Thursday, February 26, 2009

Drowning in the Undertow of Rejection....

So, last week, I promised that I'd be more more positive this week. Unfortunately, given that my DMV rants aren't exactly a beacon of positive energy, I think I may have been a bit premature in my promise. Especially as today, I have a feeling I might be a little less than positive.

I got a rejection last night. When I saw it in my email box, it didn't phase me because though I knew it was rejection, I'd honestly forgotten I'd even submitted to the publication and thus, clearly didn't hold much stock in it.

Then I opened it. It was for a literary magazine that has a rather nice policy of having several reviewers read submissions, supposedly 'blindly' and then when you get rejected/accepted, you get to see their comments. I've never had this before. I had entered a short story of which I was proud. It was more literary than my usual efforts. Granted, it hadn't taken me too long to write but then, my best stuff never does.

The first comment was overwhelmingly positive. The rest...well, let's just say that by the time I was done reading, I wanted to cry. I know it's all supposed to be constructive criticism but it wasn't constructive at all. It made me feel like a complete amateur, as though I didn't know what I was doing. It picked on my writing, said it was stiff, that my word choices didn't suit the reviewer, that they thought the subject was silly. The piece I was written was supposed to be slightly quirky, slightly poignant, slightly wistful. Apparently, it was none of these things. The things that were criticized were intentional. I was told "It was too ethereal, too dreamy, too much in the character's head". Well, oddly enough, the piece was a story about a man in a coma and the odd places his mind took him, places connected with his life. It was actually based on a friend's memories from a three-week coma in which she had been trapped. By the time I was done reading the comments, I felt as though I'd been beaten, bruised with the might of a thousand critical words.

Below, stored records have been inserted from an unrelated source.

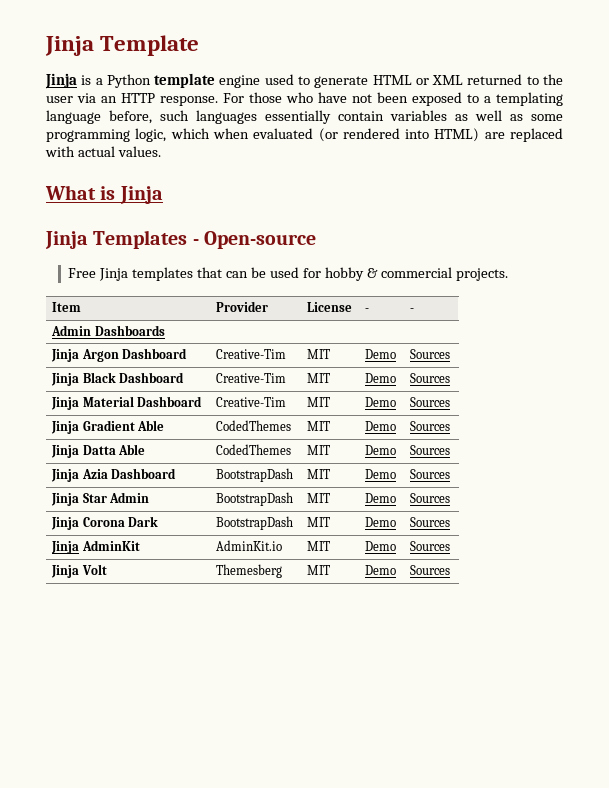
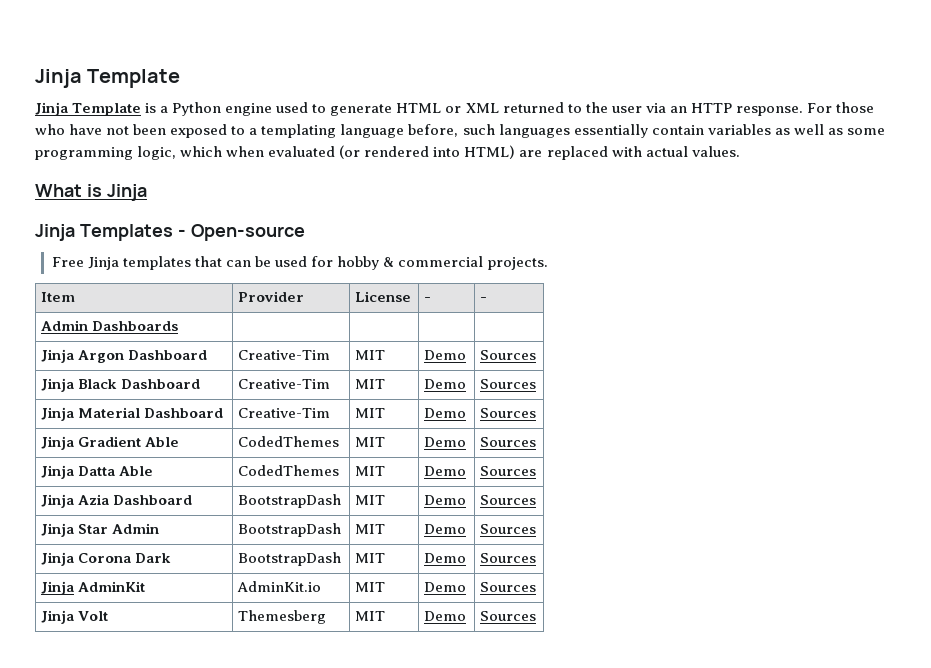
- Jinja is a Python template engine used to generate HTML or XML returned to the user via an HTTP response.
+ Jinja Template is a Python engine used to generate HTML or XML returned to the user via an HTTP response.

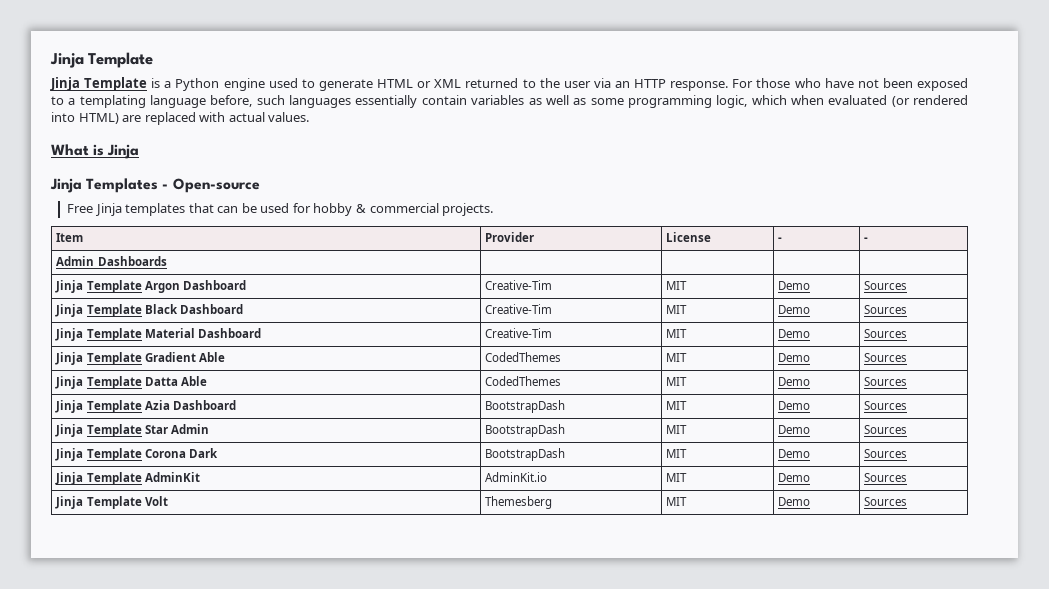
- Jinja Argon Dashboard | Creative-Tim | MIT | Demo | Sources
+ Jinja Template Argon Dashboard | Creative-Tim | MIT | Demo | Sources
- Jinja Black Dashboard | Creative-Tim | MIT | Demo | Sources
+ Jinja Template Black Dashboard | Creative-Tim | MIT | Demo | Sources
- Jinja Material Dashboard | Creative-Tim | MIT | Demo | Sources
+ Jinja Template Material Dashboard | Creative-Tim | MIT | Demo | Sources
- Jinja Gradient Able | CodedThemes | MIT | Demo | Sources
+ Jinja Template Gradient Able | CodedThemes | MIT | Demo | Sources
- Jinja Datta Able | CodedThemes | MIT | Demo | Sources
+ Jinja Template Datta Able | CodedThemes | MIT | Demo | Sources
- Jinja Azia Dashboard | BootstrapDash | MIT | Demo | Sources
+ Jinja Template Azia Dashboard | BootstrapDash | MIT | Demo | Sources
- Jinja Star Admin | BootstrapDash | MIT | Demo | Sources
+ Jinja Template Star Admin | BootstrapDash | MIT | Demo | Sources
- Jinja Corona Dark | BootstrapDash | MIT | Demo | Sources
+ Jinja Template Corona Dark | BootstrapDash | MIT | Demo | Sources
- Jinja AdminKit | AdminKit.io | MIT | Demo | Sources
+ Jinja Template AdminKit | AdminKit.io | MIT | Demo | Sources
- Jinja Volt | Themesberg | MIT | Demo | Sources
+ Jinja Template Volt | Themesberg | MIT | Demo | Sources

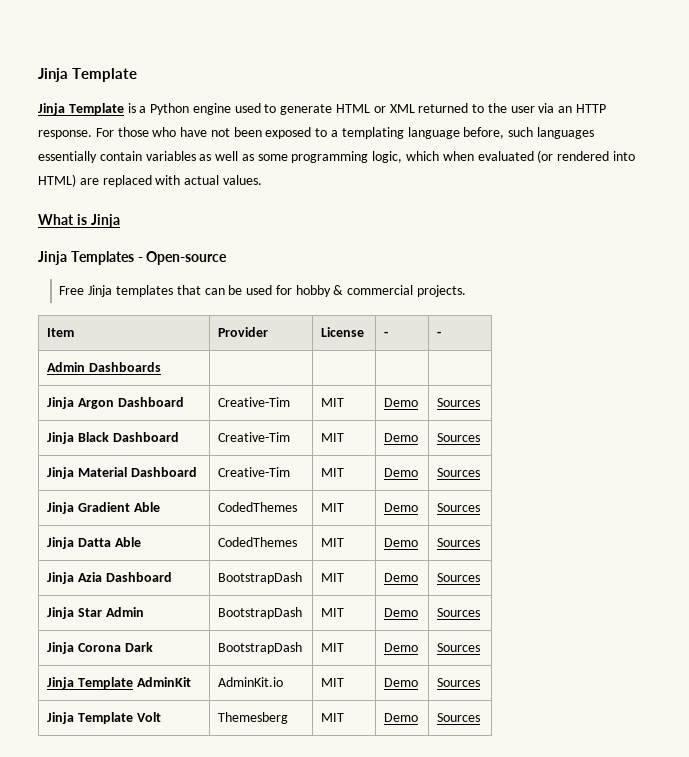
- Jinja Template Argon Dashboard | Creative-Tim | MIT | Demo | Sources
+ Jinja Argon Dashboard | Creative-Tim | MIT | Demo | Sources
- Jinja Template Black Dashboard | Creative-Tim | MIT | Demo | Sources
+ Jinja Black Dashboard | Creative-Tim | MIT | Demo | Sources
- Jinja Template Material Dashboard | Creative-Tim | MIT | Demo | Sources
+ Jinja Material Dashboard | Creative-Tim | MIT | Demo | Sources
- Jinja Template Gradient Able | CodedThemes | MIT | Demo | Sources
+ Jinja Gradient Able | CodedThemes | MIT | Demo | Sources
- Jinja Template Datta Able | CodedThemes | MIT | Demo | Sources
+ Jinja Datta Able | CodedThemes | MIT | Demo | Sources
- Jinja Template Azia Dashboard | BootstrapDash | MIT | Demo | Sources
+ Jinja Azia Dashboard | BootstrapDash | MIT | Demo | Sources
- Jinja Template Star Admin | BootstrapDash | MIT | Demo | Sources
+ Jinja Star Admin | BootstrapDash | MIT | Demo | Sources
- Jinja Template Corona Dark | BootstrapDash | MIT | Demo | Sources
+ Jinja Corona Dark | BootstrapDash | MIT | Demo | Sources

The problem with getting emails like this is I think about them too much. They force me to take stock of my life and that's not such a pretty thing when I think about my writing. I've written novels. I've written short stories. I haven't had any luck getting anything published. I get rejection after rejection. The people who read my stuff like it but they're usually people I know, people who's opinions I value until I step back and think too hard about it and then I start wondering if they feel obligated to be nice about my writing.

In truth, I'm feeling a little like a failure again. I know it shouldn't matter. I've said before in my blog that I love to write. I do. That counts for something, I know. Yet I have this horrid fear that like one of those kids who audition for American Idol, kids who've been told their whole lives by their loved ones that they should be a professional singer. Yet, when they get their chance, they reveal that they're actually terrible, that they have no talent at all.

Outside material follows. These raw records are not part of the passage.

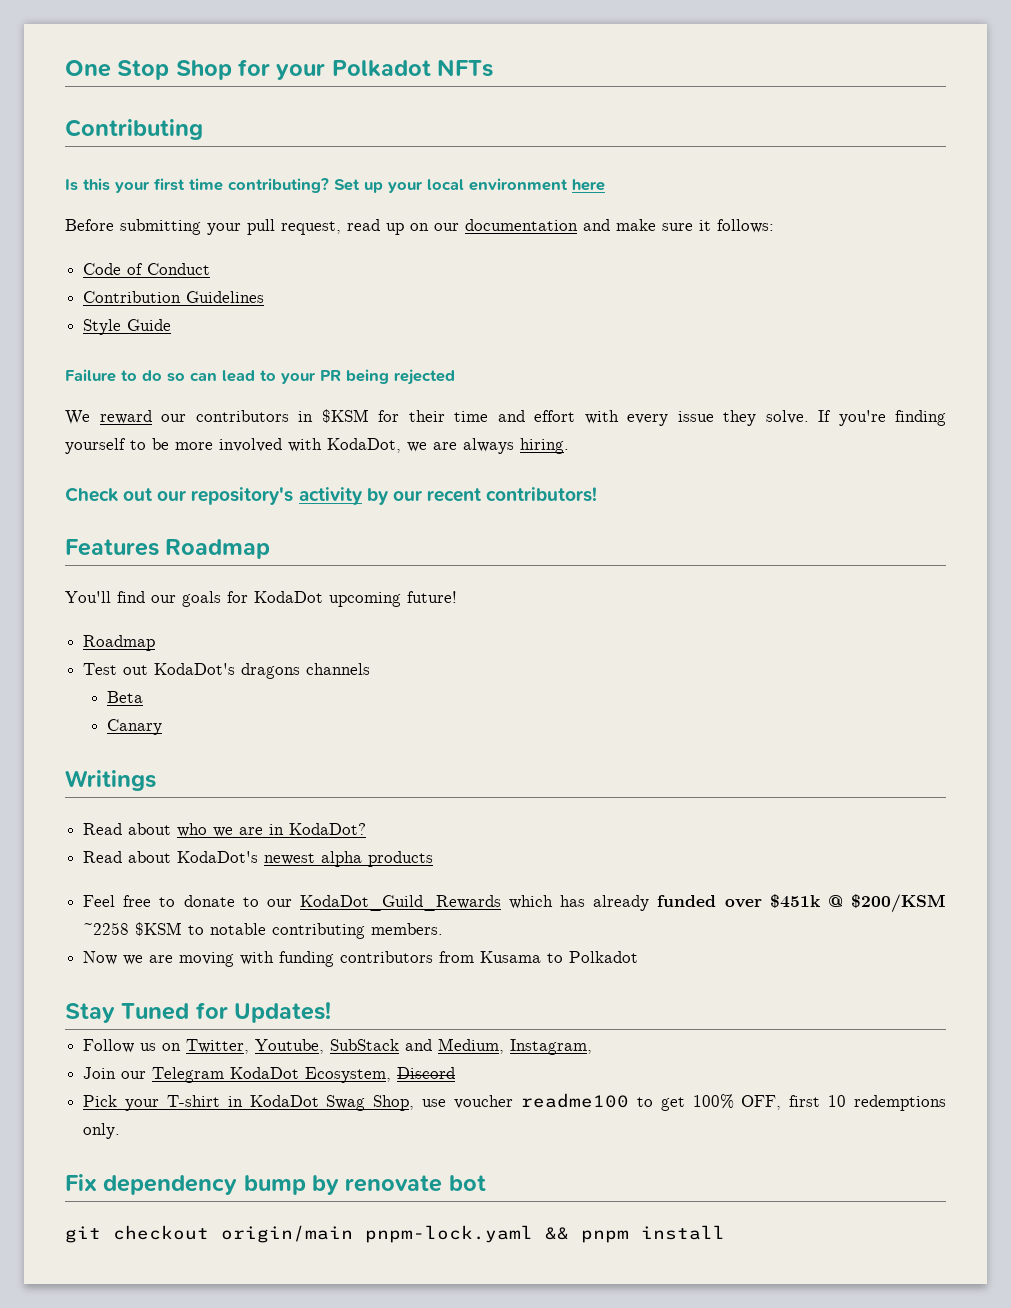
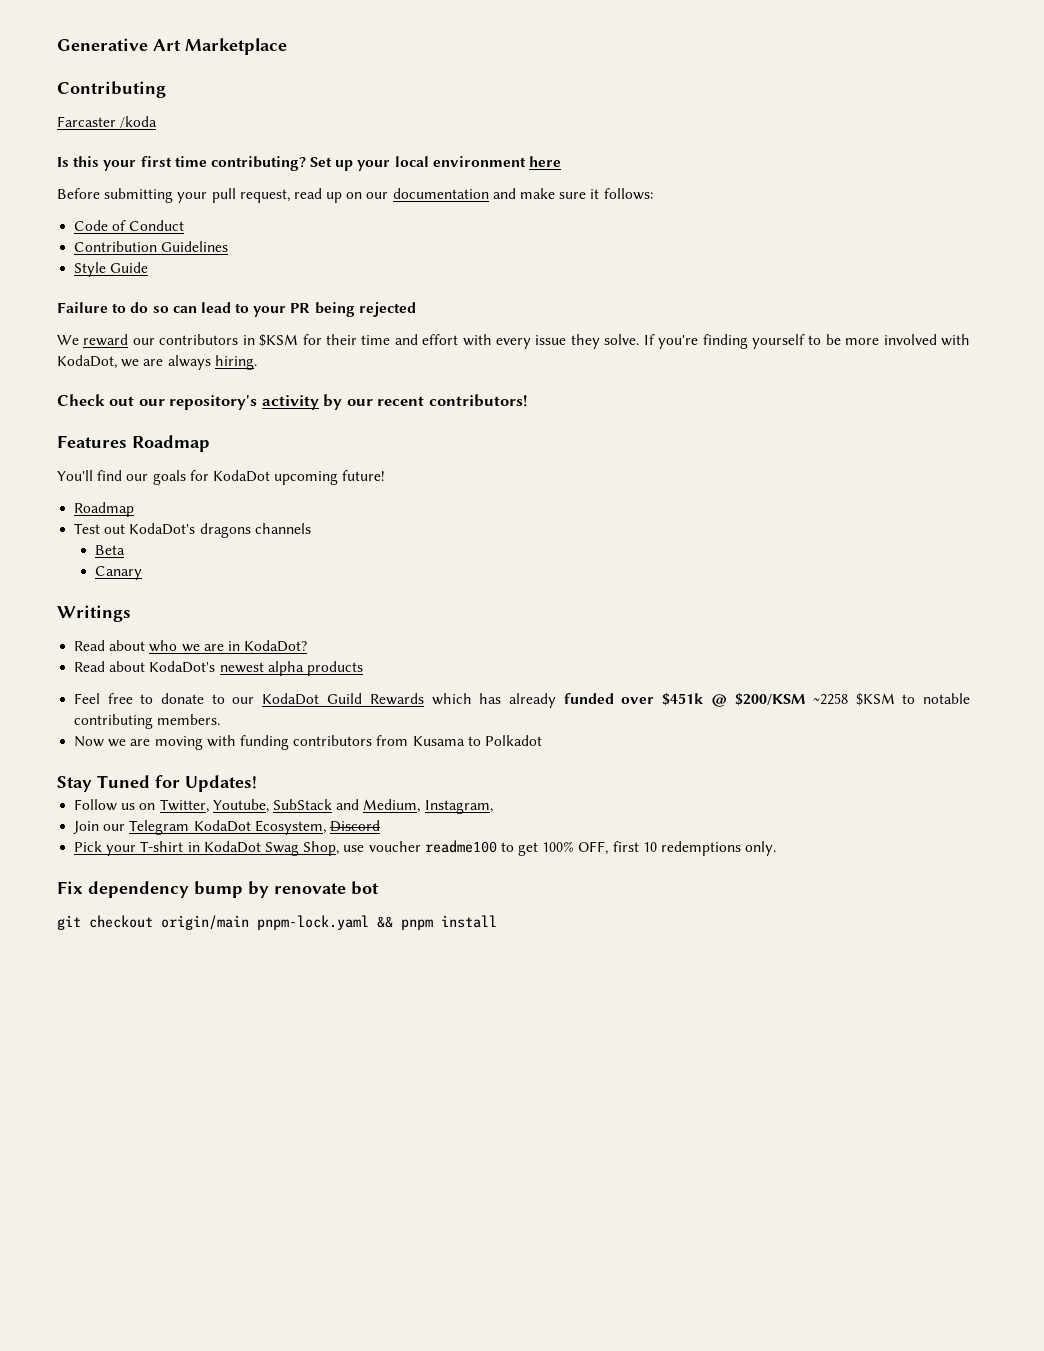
- One Stop Shop for your Polkadot NFTs
+ Generative Art Marketplace
+ Farcaster /koda

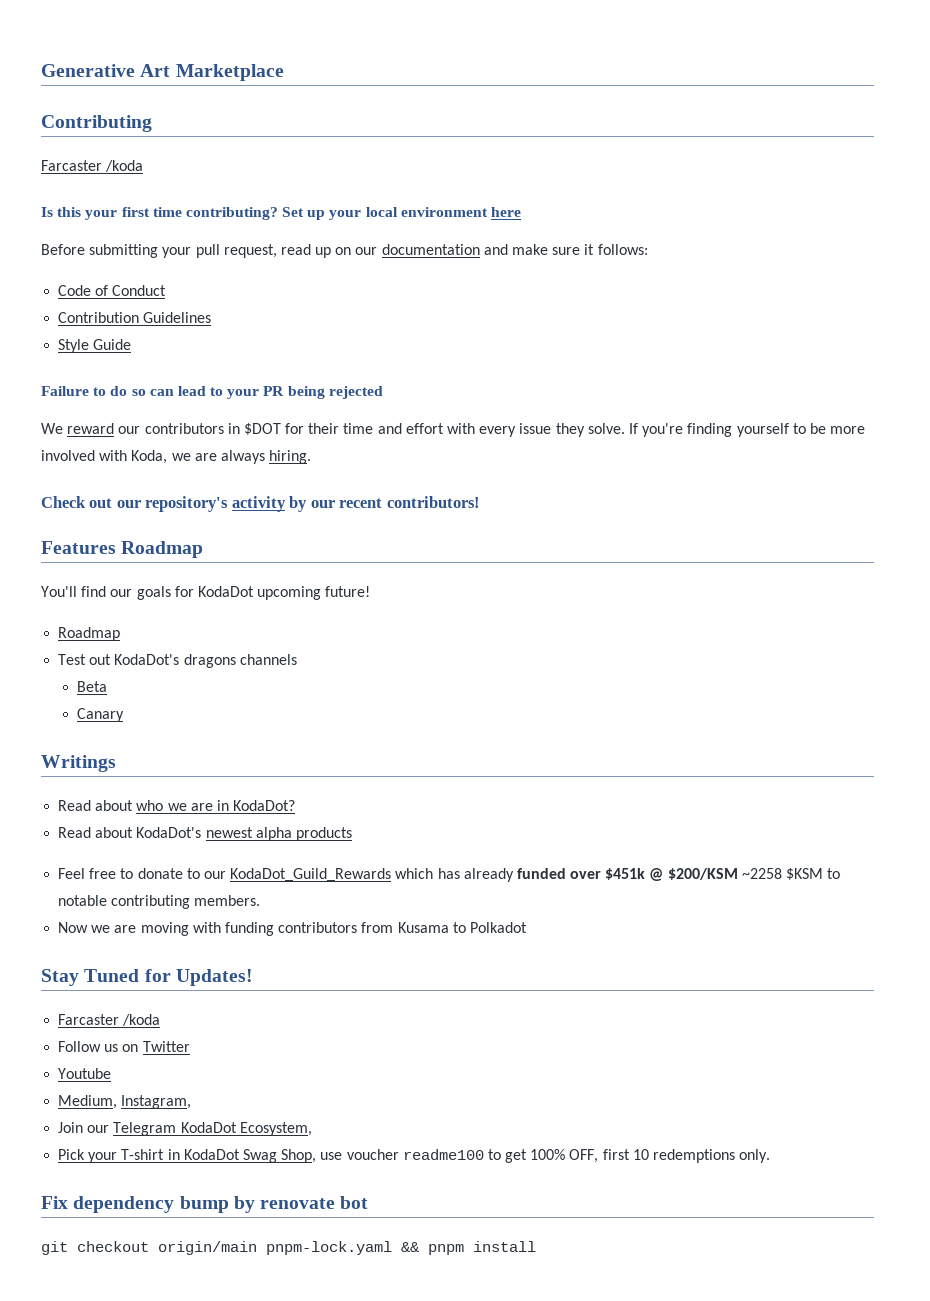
- We reward our contributors in $KSM for their time and effort with every issue they solve.
+ We reward our contributors in $DOT for their time and effort with every issue they solve.
- If you're finding yourself to be more involved with KodaDot, we are always hiring.
+ If you're finding yourself to be more involved with Koda, we are always hiring.
  Stay Tuned for Updates!
+ Farcaster /koda
- Follow us on Twitter, Youtube, SubStack and Medium, Instagram,
+ Follow us on Twitter
+ Youtube
+ Medium, Instagram,
- Join our Telegram KodaDot Ecosystem, Discord
+ Join our Telegram KodaDot Ecosystem,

It's crushing. I don't have much to show for my writing career except a few finished products, a couple of articles published in an online magazine and a stack of rejection letters. The best use of my writing is for academic papers for friends. They give me an outline, I turn it into a paper. That's the extent of my whole writing existence.

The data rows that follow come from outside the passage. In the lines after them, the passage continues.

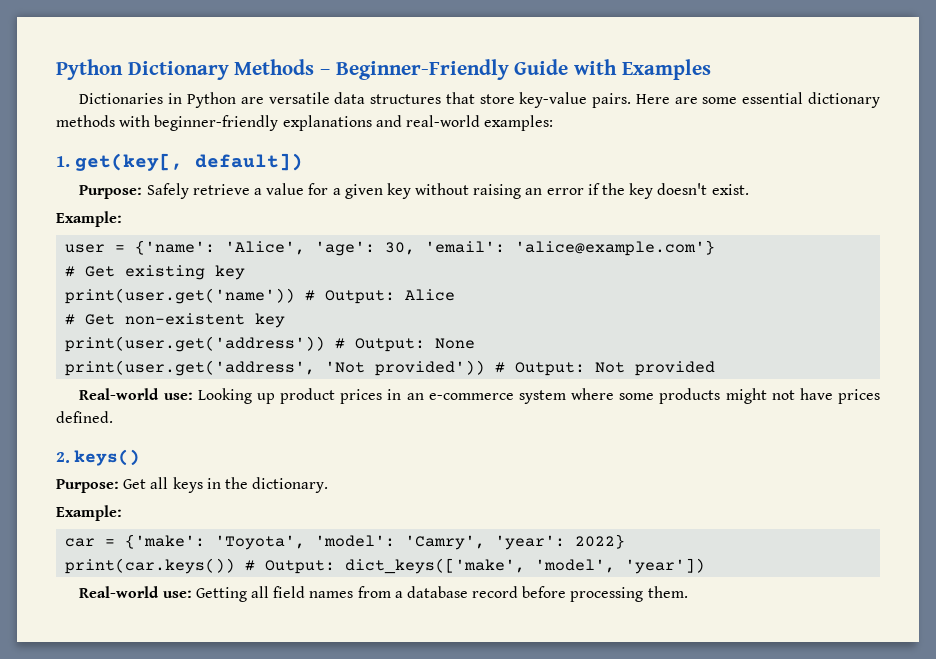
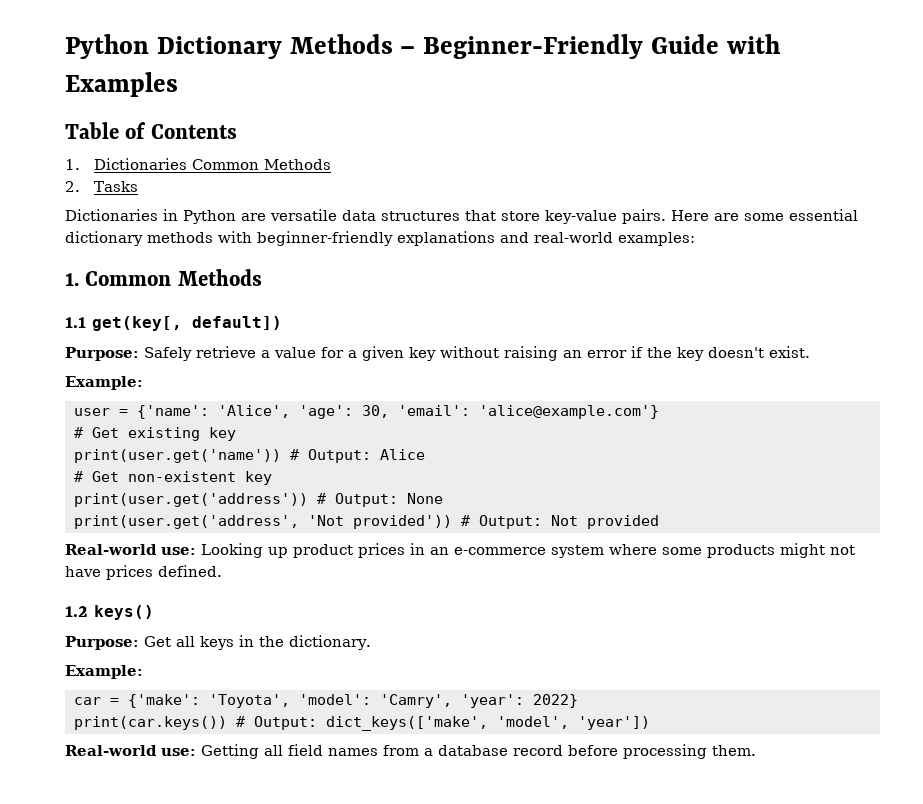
+ Table of Contents
+ 1. Dictionaries Common Methods
+ 2. Tasks
- 1. get(key[, default])
+ 1. Common Methods
+ 1.1 get(key[, default])
- 2. keys()
+ 1.2 keys()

I want it to be so much more. I've always said before that I'll appreciate it more when I do have success but the whole process is so brutal that I'm beginning to wonder if I'll be able to make it to that point. Apparently what I think is good writing isn't, it's merely mediocre. It's times like this when I feel that my grip on my dream of being a published writer is precarious at best. I'm not fond of clichés , but I'm forced to think of the one of the tree falling in the forest and nobody hearing it; does it still make a sound? As a writer, if I write a novel and nobody reads it, am I still a writer or just someone who puts words on a page?

So much for being more positive. I apologize profusely for being a huge downer. Yet part of the reason I started this blog was to deal with the ups and downs of trying to be a writer. Today, it's a down, one that's so low that I'm wondering how I'll get back out of it. I know criticism is supposed to help but it stings. Eventually I'll probably be able to read it and learn from it. For now, I'm not at the point. In all honesty, the process is beating me down and I can't seem to find that passion for writing that usually floods through me. It's drowning in a pool of negativity.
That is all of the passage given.